Similarly, with St. John’s Wort the whole plant should be removed. Again, the yellow flowers are a good beacon but in a field of grass, those not in bloom will be more difficult to find.
If you are not intending to use the field for hay, then for both ragwort and St. John’s Wort there are two options – quite obviously, do nothing, or do something!
You can do nothing – if the infestation is just one or two plants here or there, then your horses are unlikely to eat them as long as there is enough other foliage available. If they do eat them, there is just a minute chance that the toxic effect will be seriously lasting – when liver damage occurs, it is irreversible but often, through regeneration, the rest of the liver is quite capable of coping with this.‡ Having said that, cumulatively, at a given moment it will come to a dangerous tipping-point, certainly with ragwort.
Or you can do something – which is basically rip out as many of the plants as you possibly can and dispose of them where they will not get mixed with grass used for hay. The hellish part of it is that you will clear the whole field, turn around and see that you have missed a horrifying number of plants. Then you will go back the next day and wonder if you really did clear the field or just dream it! But persevere – keep pulling them out and disposing of them sensibly. An infestation in surrounding fields will of course be of no assistance. Irrespective of your care and attention, the seeds will cross the boundary, however annoyed you might get with them; but then you wanted a horse! And don’t forget that current agricultural techniques have all but destroyed the natural habitats of many indigenous wild flowers – and their guests; the roadside verges are one of the few refuges for this very important, if annoying, flora and even there they are under threat with many councils clearing the verges in the interests of road-safety.
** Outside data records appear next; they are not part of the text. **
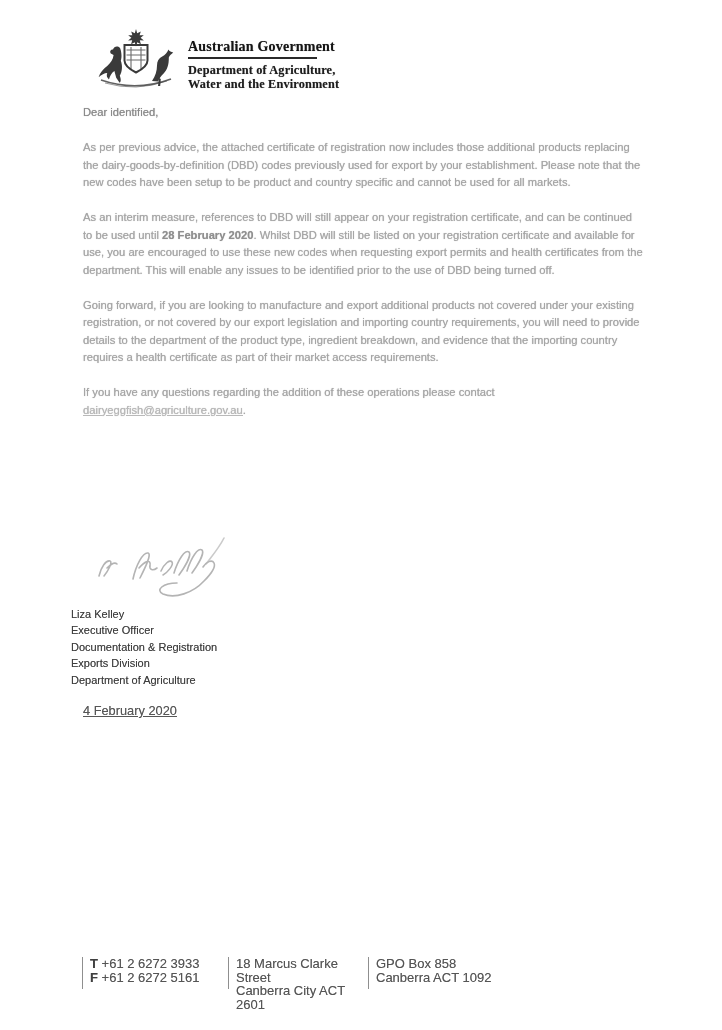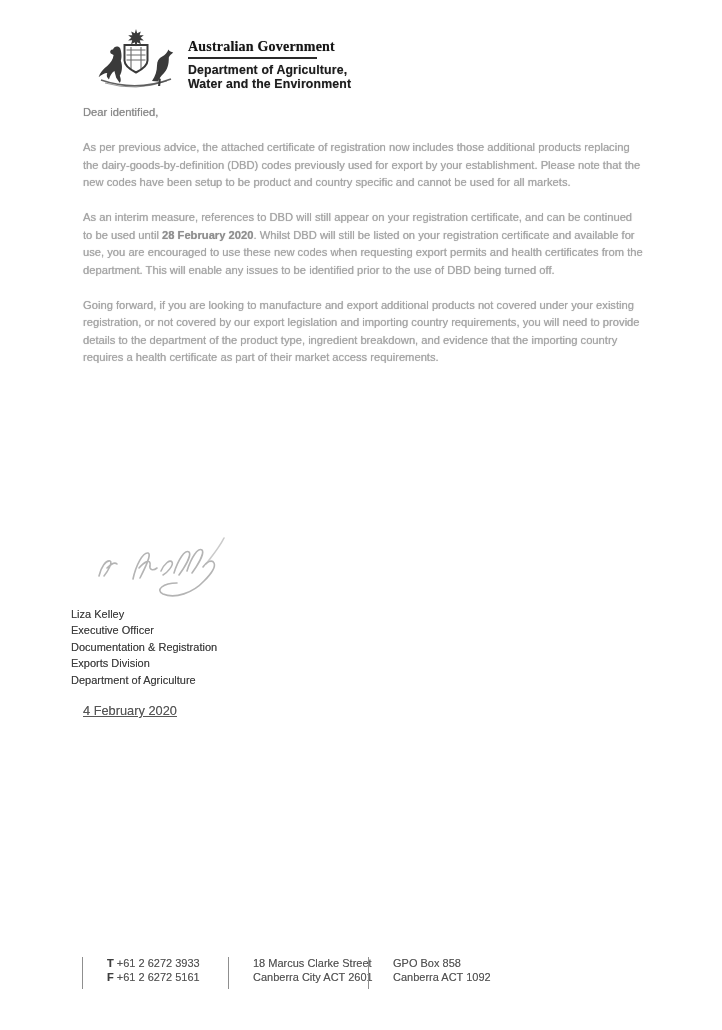--- a/index.html
+++ b/index.html
@@ -23,7 +23,7 @@
   }
   .gov-rule{width:129px;height:1.6px;background:#2a2a2a;margin:3px 0 4px 0;}
   .dept-title{
-    font-family:Liberation Sans, sans-serif;
+    font-family:Liberation Serif, serif;
     font-weight:bold;font-size:12.3px;line-height:14.5px;letter-spacing:.15px;
     color:#1d1d1d;text-shadow:0 0 .7px rgba(30,30,30,.5);
   }

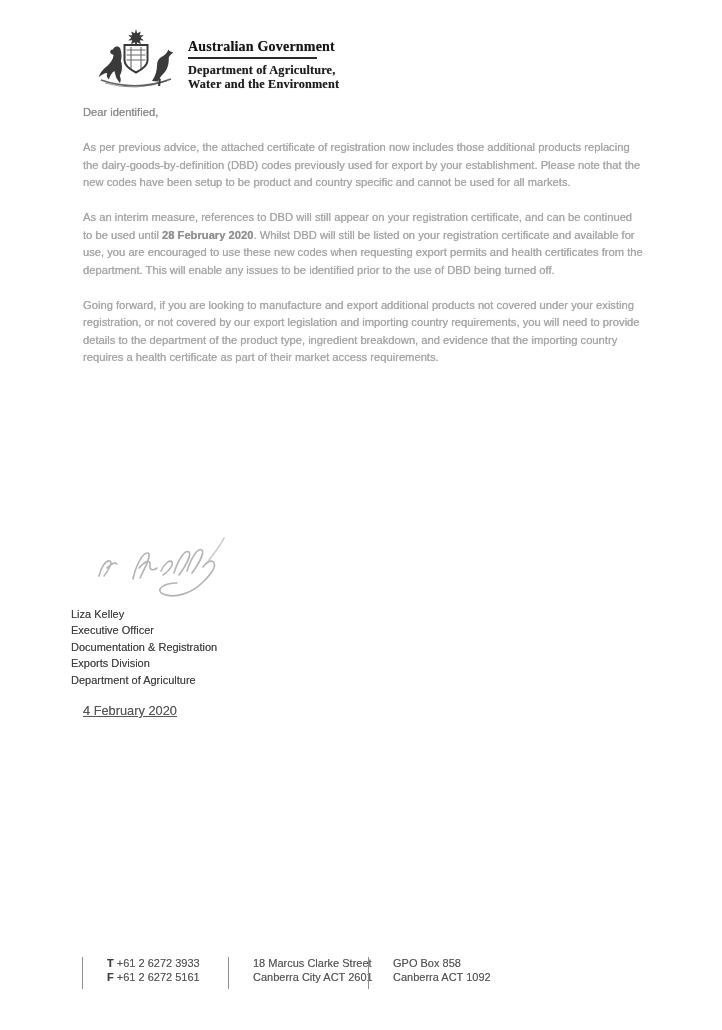--- a/index.html
+++ b/index.html
@@ -104,6 +104,7 @@
     <p><span>As per previous advice, the attached certificate of registration now includes those additional products replacing the dairy-goods-by-definition (DBD) codes previously used for export by your establishment. Please note that the new codes have been setup to be product and country specific and cannot be used for all markets.</span></p>
     <p><span>As an interim measure, references to DBD will still appear on your registration certificate, and can be continued to be used until </span><span class="bold-date">28 February 2020</span><span>. Whilst DBD will still be listed on your registration certificate and available for use, you are encouraged to use these new codes when requesting export permits and health certificates from the department. This will enable any issues to be identified prior to the use of DBD being turned off.</span></p>
     <p><span>Going forward, if you are looking to manufacture and export additional products not covered under your existing registration, or not covered by our export legislation and importing country requirements, you will need to provide details to the department of the product type, ingredient breakdown, and evidence that the importing country requires a health certificate as part of their market access requirements.</span></p>
+    <p><span>If you have any questions regarding the addition of these operations please contact </span><a class="email-link" href="#">dairyeggfish@agriculture.gov.au</a><span>.</span></p>
   </div>
 
   <svg class="signature-img" viewBox="0 0 165 85" aria-hidden="true">

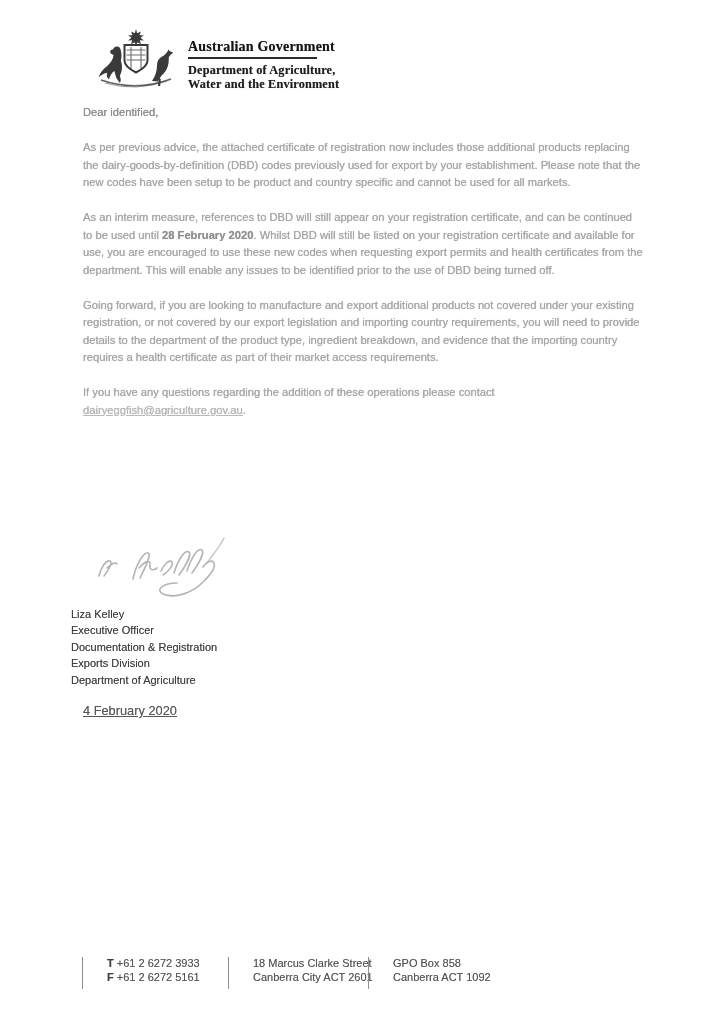--- a/index.html
+++ b/index.html
@@ -58,8 +58,8 @@
   .footer-col{
     position:absolute;top:0;height:32px;
     border-left:1.4px solid #8f8f8f;
-    padding-left:24px;
-    font-size:11px;line-height:13.5px;color:#555555;
+    padding-left:7px;
+    font-size:13px;line-height:13.5px;color:#555555;
     text-shadow:0 0 .5px rgba(90,90,90,.6);
   }
   .footer-col .b{font-weight:bold;color:#3f3f3f;}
If you are in the position to do so (and accept the inherent disadvantages), you can use artificial fertilisers on your field to good effect; it would appear that the working is two-fold: apart from the obvious thickening of the grass mat to the exclusion of the plants, ragwort also appears to react adversely to artificial fertiliser. Of course, if you have a true meadow and not a lush mown cricket-pitch, the use of fertiliser is not really a good idea.
As a final word, two other plants that can pose a problem – with the same cause as ragwort, namely alkaloids – are the Datura and the Deadly Nightshade. Both belong to the potato family (as do the tomato, paprika and chilli pepper!) Solanaceae and both are found wild, and in the case of Datura, cultivated.
†Northern Hemisphere, obviously – maybe with the exception of the Manchester area!